→ ACTIVITY:
In the entries below, which lines run from the one with "-53,7 +53,7 @@" through the one with "lines from ENCODE</div>"? Repeat exactly those, both included, and no pictures.

→ TASK DATA:

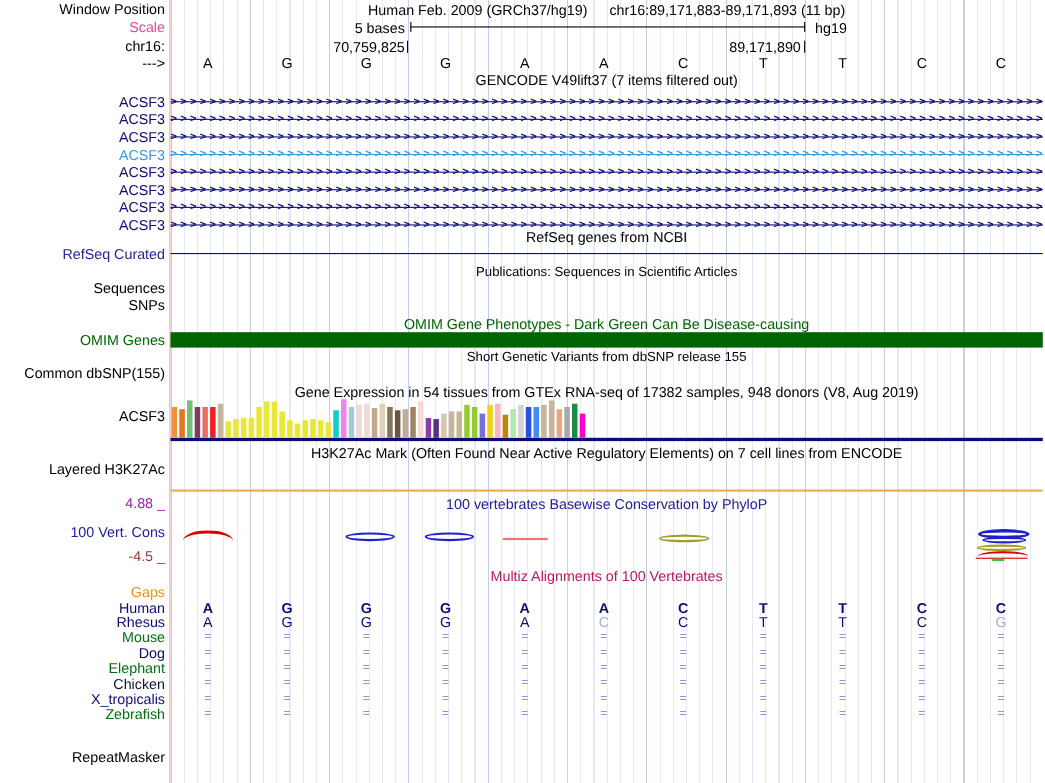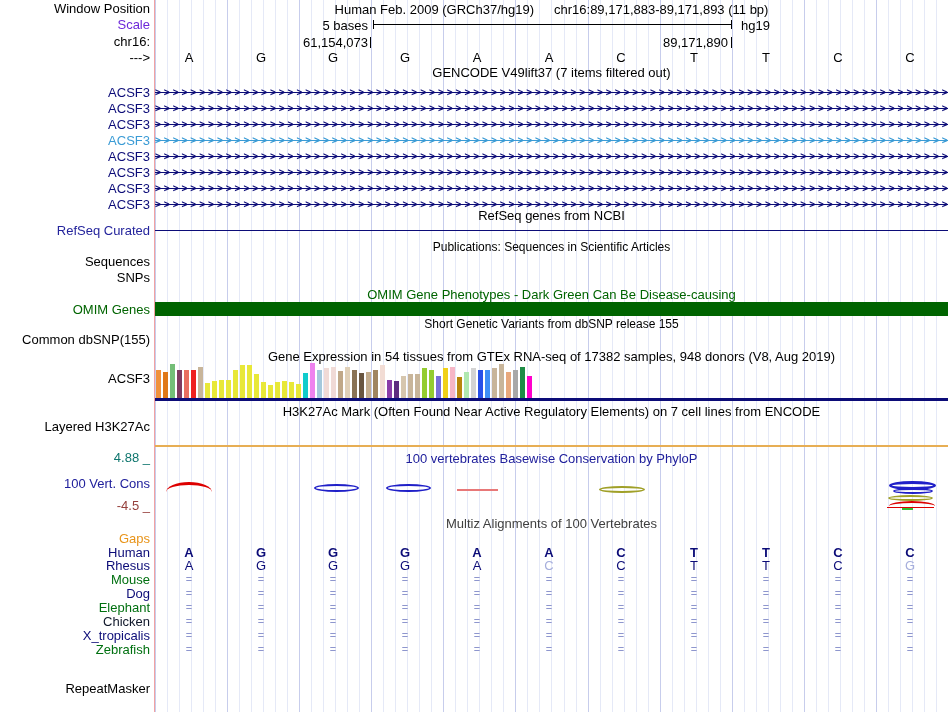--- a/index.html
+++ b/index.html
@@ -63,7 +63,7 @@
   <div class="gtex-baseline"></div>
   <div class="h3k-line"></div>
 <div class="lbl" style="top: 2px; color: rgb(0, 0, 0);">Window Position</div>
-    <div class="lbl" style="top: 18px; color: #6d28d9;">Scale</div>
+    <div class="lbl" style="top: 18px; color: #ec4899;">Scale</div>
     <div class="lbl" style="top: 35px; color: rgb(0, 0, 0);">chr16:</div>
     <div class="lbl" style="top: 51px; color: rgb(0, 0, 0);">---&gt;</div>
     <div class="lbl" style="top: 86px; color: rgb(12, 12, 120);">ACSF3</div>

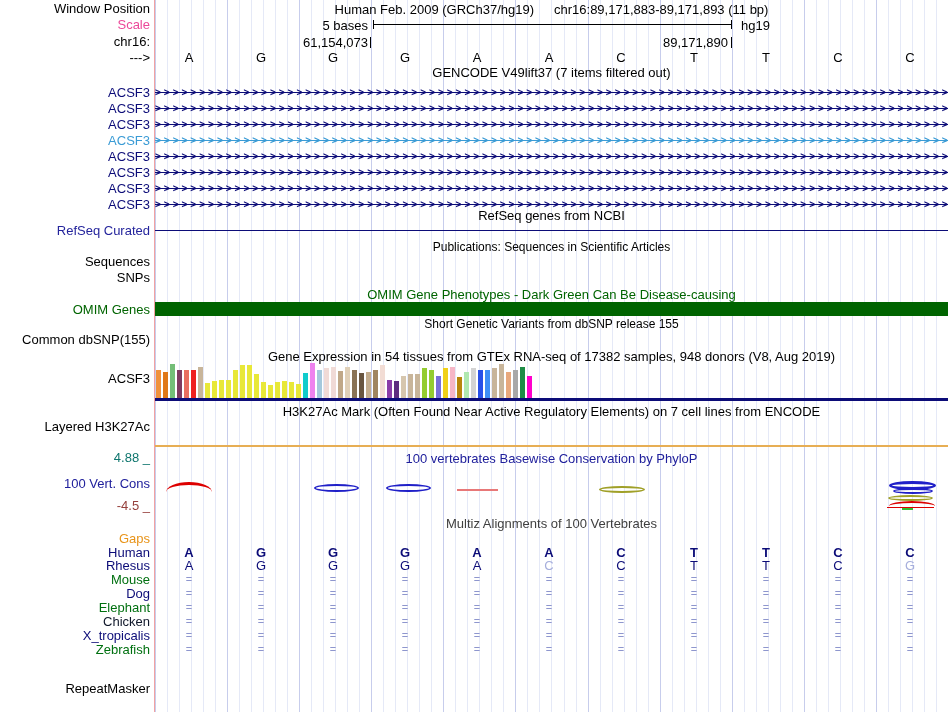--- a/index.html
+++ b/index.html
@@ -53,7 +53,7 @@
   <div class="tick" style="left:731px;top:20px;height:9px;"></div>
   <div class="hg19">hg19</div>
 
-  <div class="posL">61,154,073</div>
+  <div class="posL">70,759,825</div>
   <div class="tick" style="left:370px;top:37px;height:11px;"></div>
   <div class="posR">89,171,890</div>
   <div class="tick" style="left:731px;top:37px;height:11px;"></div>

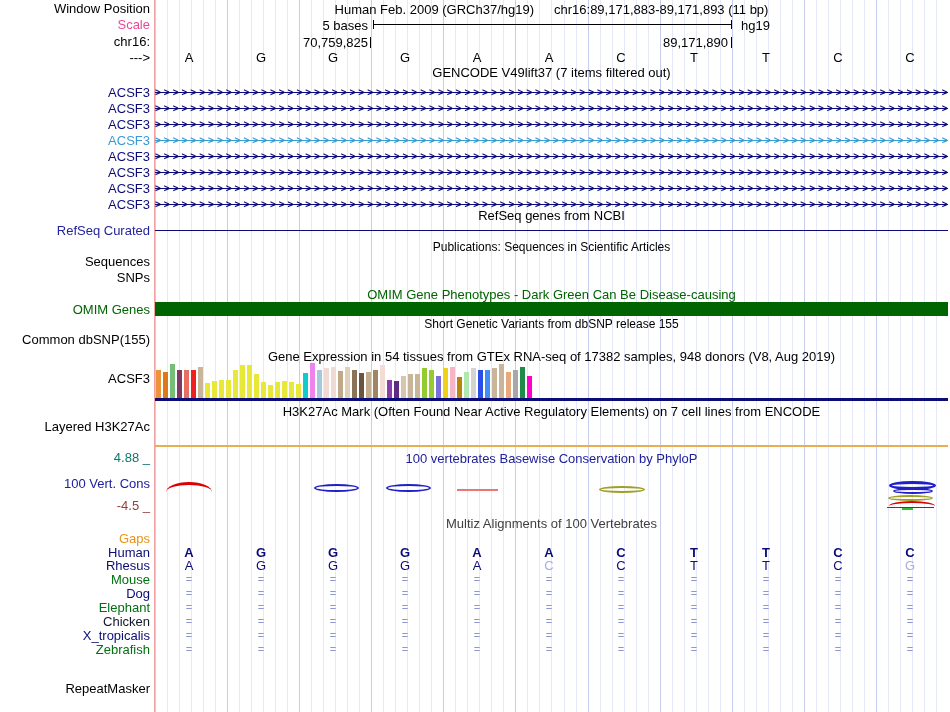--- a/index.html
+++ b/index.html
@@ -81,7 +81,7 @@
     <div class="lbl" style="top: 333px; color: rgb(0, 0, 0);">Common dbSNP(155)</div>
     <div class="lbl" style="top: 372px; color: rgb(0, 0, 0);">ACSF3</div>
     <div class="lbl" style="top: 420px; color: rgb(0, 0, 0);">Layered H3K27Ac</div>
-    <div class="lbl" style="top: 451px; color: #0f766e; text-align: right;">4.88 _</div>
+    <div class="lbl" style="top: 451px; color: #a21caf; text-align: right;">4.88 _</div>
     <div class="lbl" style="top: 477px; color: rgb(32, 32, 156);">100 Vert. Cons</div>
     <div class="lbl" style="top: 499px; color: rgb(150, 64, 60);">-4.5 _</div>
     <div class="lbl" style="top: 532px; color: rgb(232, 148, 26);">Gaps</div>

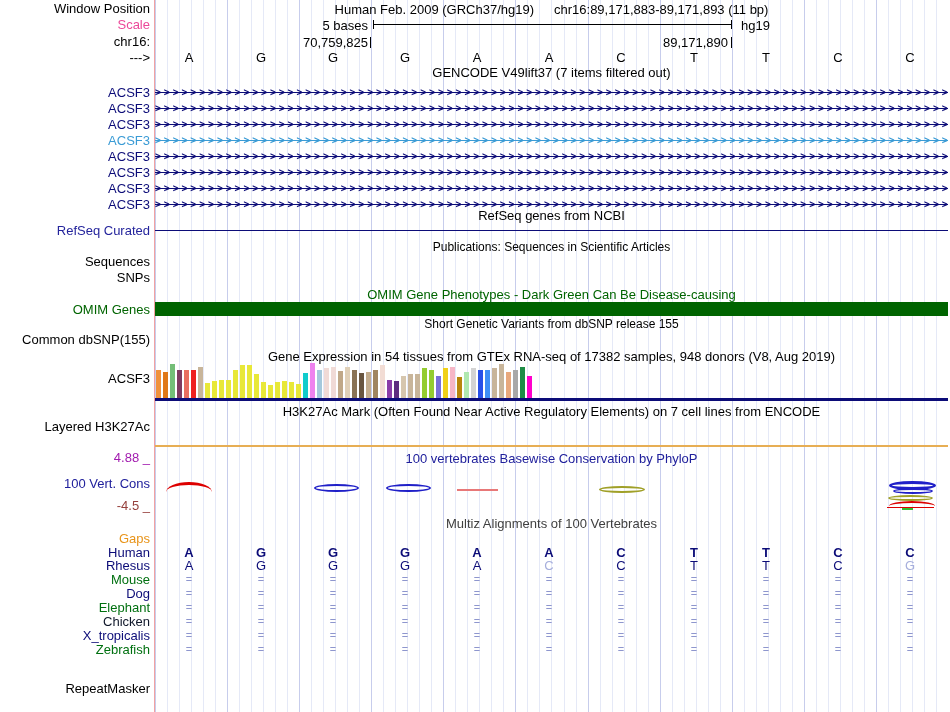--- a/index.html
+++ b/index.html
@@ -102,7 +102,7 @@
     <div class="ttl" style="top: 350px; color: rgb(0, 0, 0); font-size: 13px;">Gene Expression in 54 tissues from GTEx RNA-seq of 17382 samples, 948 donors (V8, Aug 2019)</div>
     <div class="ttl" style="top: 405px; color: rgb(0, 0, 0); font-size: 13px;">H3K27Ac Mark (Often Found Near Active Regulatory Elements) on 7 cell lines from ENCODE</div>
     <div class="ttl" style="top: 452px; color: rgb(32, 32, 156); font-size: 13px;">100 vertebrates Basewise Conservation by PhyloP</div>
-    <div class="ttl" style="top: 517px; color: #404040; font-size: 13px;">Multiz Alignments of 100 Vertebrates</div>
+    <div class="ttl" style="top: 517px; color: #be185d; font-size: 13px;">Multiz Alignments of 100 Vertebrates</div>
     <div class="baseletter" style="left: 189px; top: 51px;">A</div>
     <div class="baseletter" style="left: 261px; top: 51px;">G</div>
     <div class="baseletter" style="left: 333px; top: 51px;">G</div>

→ TASK SOLUTION:
@@ -53,7 +53,7 @@
   <div class="tick" style="left:731px;top:20px;height:9px;"></div>
   <div class="hg19">hg19</div>
 
-  <div class="posL">61,154,073</div>
+  <div class="posL">70,759,825</div>
   <div class="tick" style="left:370px;top:37px;height:11px;"></div>
   <div class="posR">89,171,890</div>
   <div class="tick" style="left:731px;top:37px;height:11px;"></div>

--- a/index.html
+++ b/index.html
@@ -81,7 +81,7 @@
     <div class="lbl" style="top: 333px; color: rgb(0, 0, 0);">Common dbSNP(155)</div>
     <div class="lbl" style="top: 372px; color: rgb(0, 0, 0);">ACSF3</div>
     <div class="lbl" style="top: 420px; color: rgb(0, 0, 0);">Layered H3K27Ac</div>
-    <div class="lbl" style="top: 451px; color: #0f766e; text-align: right;">4.88 _</div>
+    <div class="lbl" style="top: 451px; color: #a21caf; text-align: right;">4.88 _</div>
     <div class="lbl" style="top: 477px; color: rgb(32, 32, 156);">100 Vert. Cons</div>
     <div class="lbl" style="top: 499px; color: rgb(150, 64, 60);">-4.5 _</div>
     <div class="lbl" style="top: 532px; color: rgb(232, 148, 26);">Gaps</div>

--- a/index.html
+++ b/index.html
@@ -102,7 +102,7 @@
     <div class="ttl" style="top: 350px; color: rgb(0, 0, 0); font-size: 13px;">Gene Expression in 54 tissues from GTEx RNA-seq of 17382 samples, 948 donors (V8, Aug 2019)</div>
     <div class="ttl" style="top: 405px; color: rgb(0, 0, 0); font-size: 13px;">H3K27Ac Mark (Often Found Near Active Regulatory Elements) on 7 cell lines from ENCODE</div>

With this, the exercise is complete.